Op-Ed: Take the Food Stamp Challenge

Advertisement

WASHINGTON (JTA) — We have decided to take a journey. We will take the Food Stamp Challenge and live for one week on an average SNAP (food stamp) benefit of $31.50 per week. We are organizing and encouraging others to join us.

Yet we hear one question again and again: Why?

We have heard the statistics. Poverty rates are climbing and millions of people are out of work, out of food or without homes. To be more specific, 45.2 million Americans in July alone filed for SNAP benefits; more than half were children. The U.S. Department of Agriculture has reported that more than 48 million Americans struggle to find adequate food and experience the bitter reality of hunger. Looking at the devastating numbers alone can be dehumanizing.

We are taking the Challenge to experience and remind ourselves of what hunger feels like in our nation of plenty.

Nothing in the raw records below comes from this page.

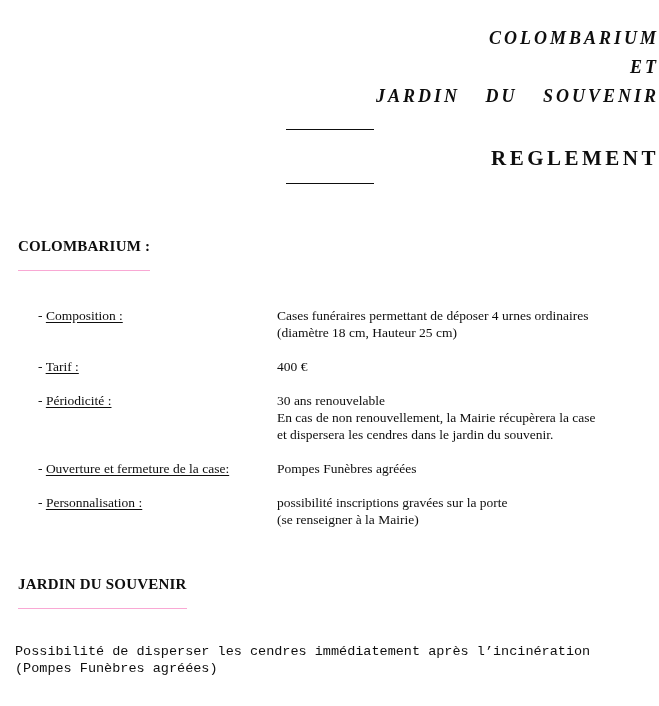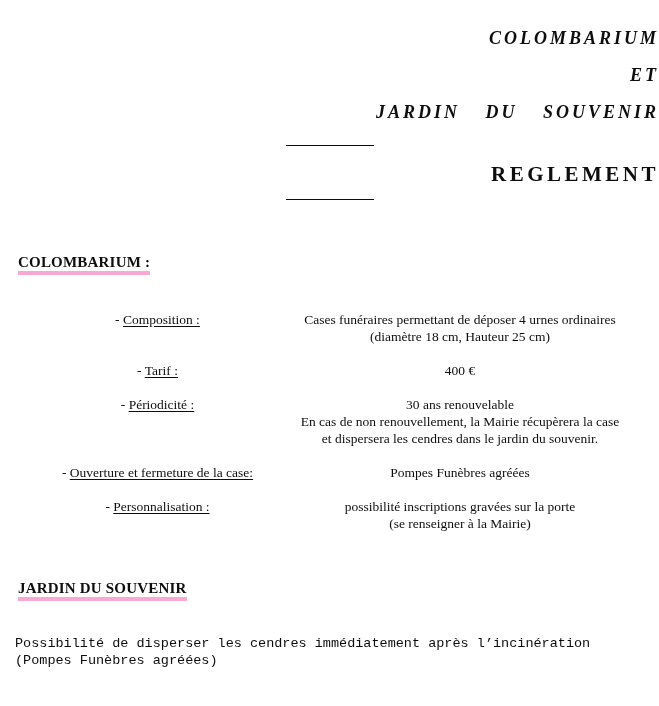--- a/index.html
+++ b/index.html
@@ -15,21 +15,21 @@
 
   
   .title-block { text-align: right; padding-top: 28px; }
   .title-line {
     font-size: 18px;
     font-weight: bold;
     font-style: italic;
     letter-spacing: 3px;
     line-height: 21px;
   }
-  .title-line + .title-line { margin-top: 16px; font-style: italic; }
+  .title-line + .title-line { margin-top: 8px; font-style: italic; }
   .title-line.wide-words { word-spacing: 18px; }
 
   .rule {
     width: 88px;
     border: 0;
     border-top: 1px solid #0e0e0e;
     margin: 22px auto 0 auto;
     height: 0;
   }
   .rule.below-subtitle { margin-top: 16px; }
@@ -45,38 +45,37 @@
   
   .section-heading {
     margin: 0;
     font-size: 15px;
     font-weight: bold;
     letter-spacing: 0.2px;
     line-height: 18px;
   }
   .section-heading .h-underline {
     display: inline-block;
-    border-bottom: 4px solid #f9a8d4;
-    padding-bottom: 0;
+    border-bottom: 1px solid #f9a8d4;
+    padding-bottom: 15px;
   }
   .section-colombarium-heading { margin: 53px 0 0 18px; }
   .section-jardin-heading { margin: 47px 0 0 18px; }
 
   
   .items { margin: 36px 0 0 38px; font-size: 13.5px; }
   .item-row {
     display: grid;
     grid-template-columns: 239px 1fr;
     margin-bottom: 17px;
     line-height: 17px;
-    text-align: center;
   }
   .item-label { white-space: nowrap; }
   .item-label .u { text-decoration: underline; text-underline-offset: 2px; }
-  .item-value { padding-right: 24px; margin-left: 8px; }
+  .item-value { padding-right: 24px; }
 
   
   .paragraphs { margin: 34px 8px 0 15px; font-size: 13.5px; font-family: Liberation Mono, monospace; }
   .paragraph { line-height: 17px; margin: 0; }
   .paragraph + .paragraph { margin-top: 17px; }
 </style>
 </head>
 <body>
 
 <div class="page">

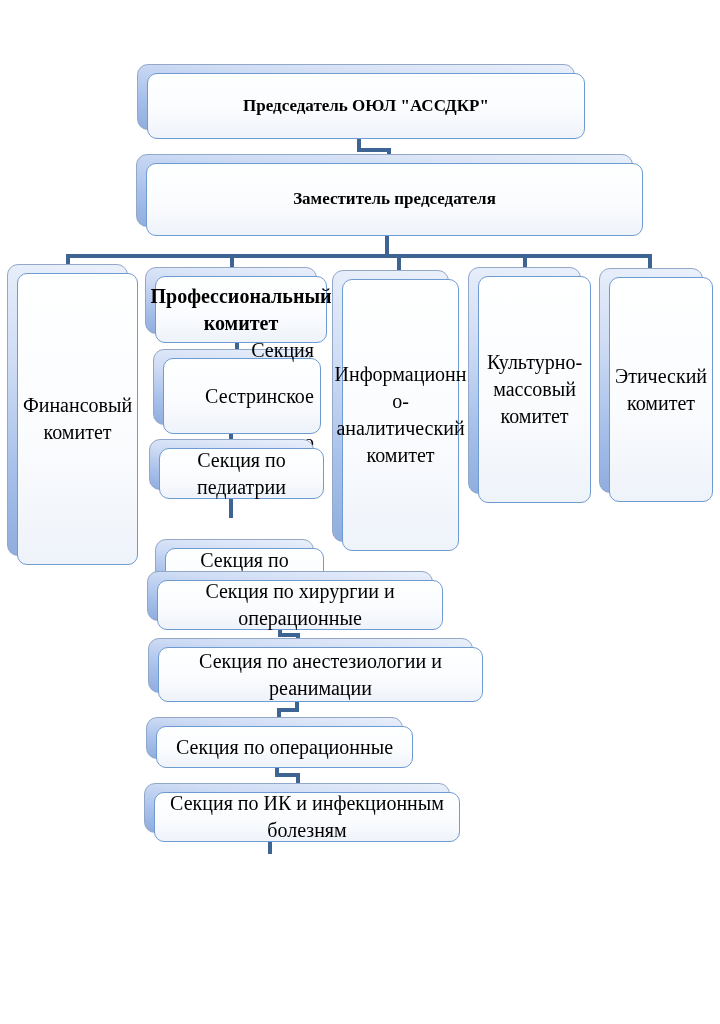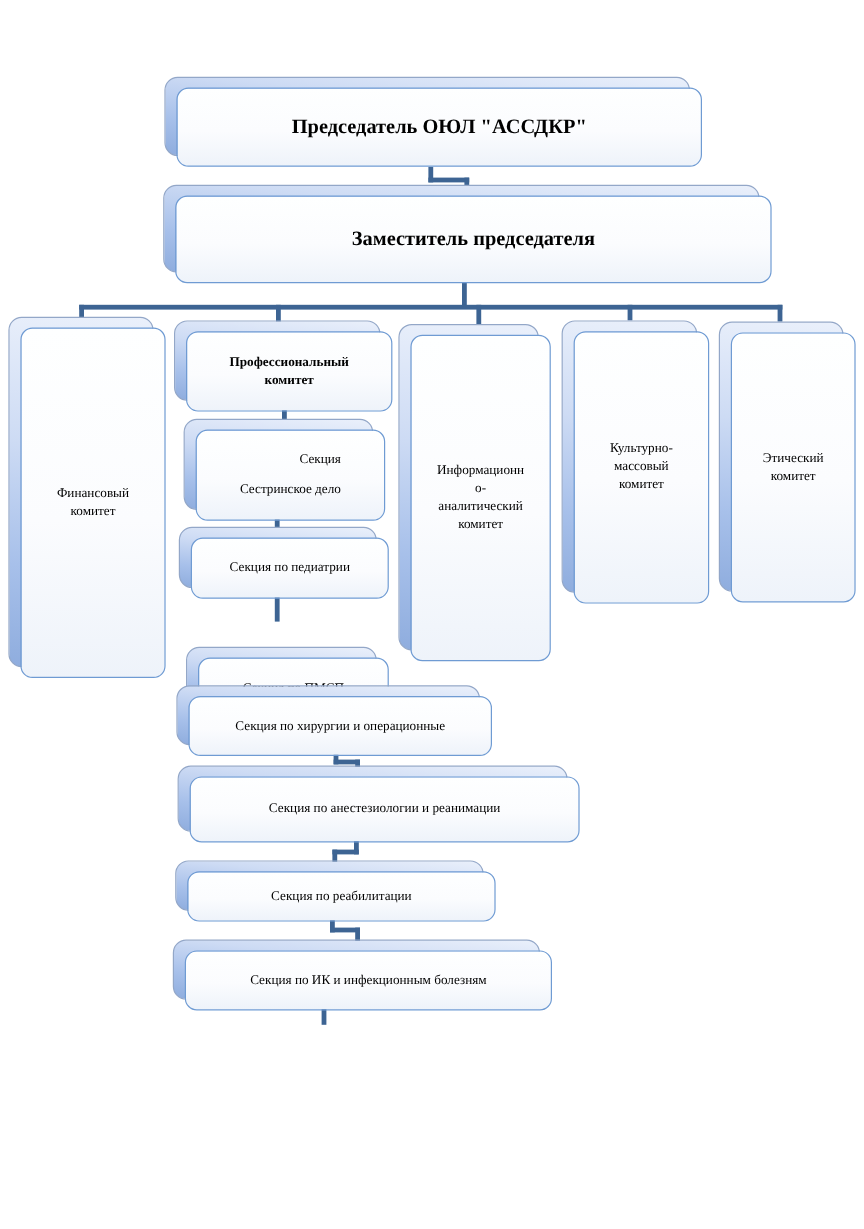--- a/index.html
+++ b/index.html
@@ -18,21 +18,21 @@
   }
   .node .front{
     position:absolute;left:0;top:0;width:100%;height:100%;
     border-radius:10px;
     border:1.6px solid #6f9bd3;
     background:linear-gradient(180deg,#feffff 0%,#fbfcfe 55%,#eef3fa 100%);
     box-sizing:border-box;
     display:flex;align-items:center;justify-content:center;
     text-align:center;padding:3px 6px;
   }
-  .label{white-space:pre-line;font-size:11px;line-height:1.35;}
+  .label{white-space:pre-line;font-size:20px;line-height:1.35;}
   .bold .label{font-weight:bold;}
   .big .label{font-size:17px;}
   .wide-lines .label{line-height:2.3;text-align:right;}
   .conn{position:absolute;background:#3d6493;}
 </style>
 </head>
 <body>
 
 <div id="canvas">
 
@@ -142,38 +142,38 @@
     </div>
   </div>
 
   <div class="node" style="left:165px;top:503px;width:159px;height:52px;margin-top:45px;">
     <div class="back"></div>
     <div class="front">
       <span class="label">Секция по ПМСП</span>
     </div>
   </div>
 
-  <div class="node" style="left:157px;top:580px;width:253px;height:50px;">
+  <div class="node" style="left:157px;top:580px;width:286px;height:50px;">
     <div class="back"></div>
     <div class="front">
       <span class="label">Секция по хирургии и операционные</span>
     </div>
   </div>
 
   <div class="node" style="left:158px;top:647px;width:297px;height:55px;padding-left:28px;">
     <div class="back"></div>
     <div class="front">
       <span class="label">Секция по анестезиологии и реанимации</span>
     </div>
   </div>
 
   <div class="node" style="left:156px;top:726px;width:257px;height:42px;">
     <div class="back"></div>
     <div class="front">
-      <span class="label">Секция по реабилитации</span>
+      <span class="label">Секция по операционные</span>
     </div>
   </div>
 
   <div class="node" style="left:154px;top:792px;width:306px;height:50px;border-radius:13px;">
     <div class="back"></div>
     <div class="front">
       <span class="label">Секция по ИК и инфекционным болезням</span>
     </div>
   </div>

Studies and reports describe the pervasiveness of hunger in America, but they don’t convey the humanity of those caught in its wake. Hungry children suffer from impaired development and poor performance in school. Tens of thousands of adults, possibly millions, endure illnesses caused by the vestiges of hunger and malnutrition. Some who struggle with hunger resemble the iconic young man crouched in the corner of a subway portal with a simple sign: "No food, no job, no home." Others suffer from hunger out of sight of the outside world. They are our neighbors and members of our own Jewish communities who have fallen on hard times. They have been caught and protected by the most vital of our national safety net — one that provides food. The average SNAP benefit for these families, children and seniors is just $31.50 per week per person — roughly $1.50 per meal.

Hunger is an urgent challenge for millions of Americans, and before Congress considers cutting SNAP benefits, we are asking citizens across this nation to go further than knowing the statistics. We are asking them to understand the realities of hunger. We urge you to join us on our journey.  Visit www.foodstampchallenge.com to learn more about the Food Stamp Challenge and register to join us.

The Food Stamp Challenge has attracted support from religious, political and community leaders from across the country. But this is not just a Jewish effort. We are being joined by a number of leaders from the wider faith community. They are bearing witness to the growing number of Americans facing hunger in our towns and on our streets. Members of Congress and other statewide and local civic leaders also will be taking the Challenge. This is a nationwide effort to raise awareness and break through the sterile statistics.

As Jews, we have just finished the High Holy Days with the powerfully poetic closing of the gates of Heaven and our fates sealed by God. But Yom Kippur is a beginning not an end. Our work to better ourselves and our world is begun anew each year, and to prepare ourselves mentally and spiritually we fast. We are warned by Isaiah on Yom Kippur, however, that the fast is not “a day for men to starve their bodies” or "to lie in sackcloth and ashes." Rather, the fast is about "sharing our bread with the hungry and satisfying the famished creature."

The Food Stamp Challenge, like the fast on Yom Kippur, is meant to teach us to feed hungry people and to imbue ourselves with a more complete understanding of the quality of life of those in need.

Hunger in America is not just about numbers. It is living without security or energy. It is living on the edge. These  truths about hunger are not gleaned from statistics. And they are truths we need to share with each other, and importantly, our leaders. We are living in a political world. We will need to put all the pressure we can on members of Congress and the administration to show the "derech eretz" to do the right thing.

(Dr. Conrad Giles and Rabbi Steve Gutow are the chair and president, respectively, of the Jewish Council for Public Affairs.)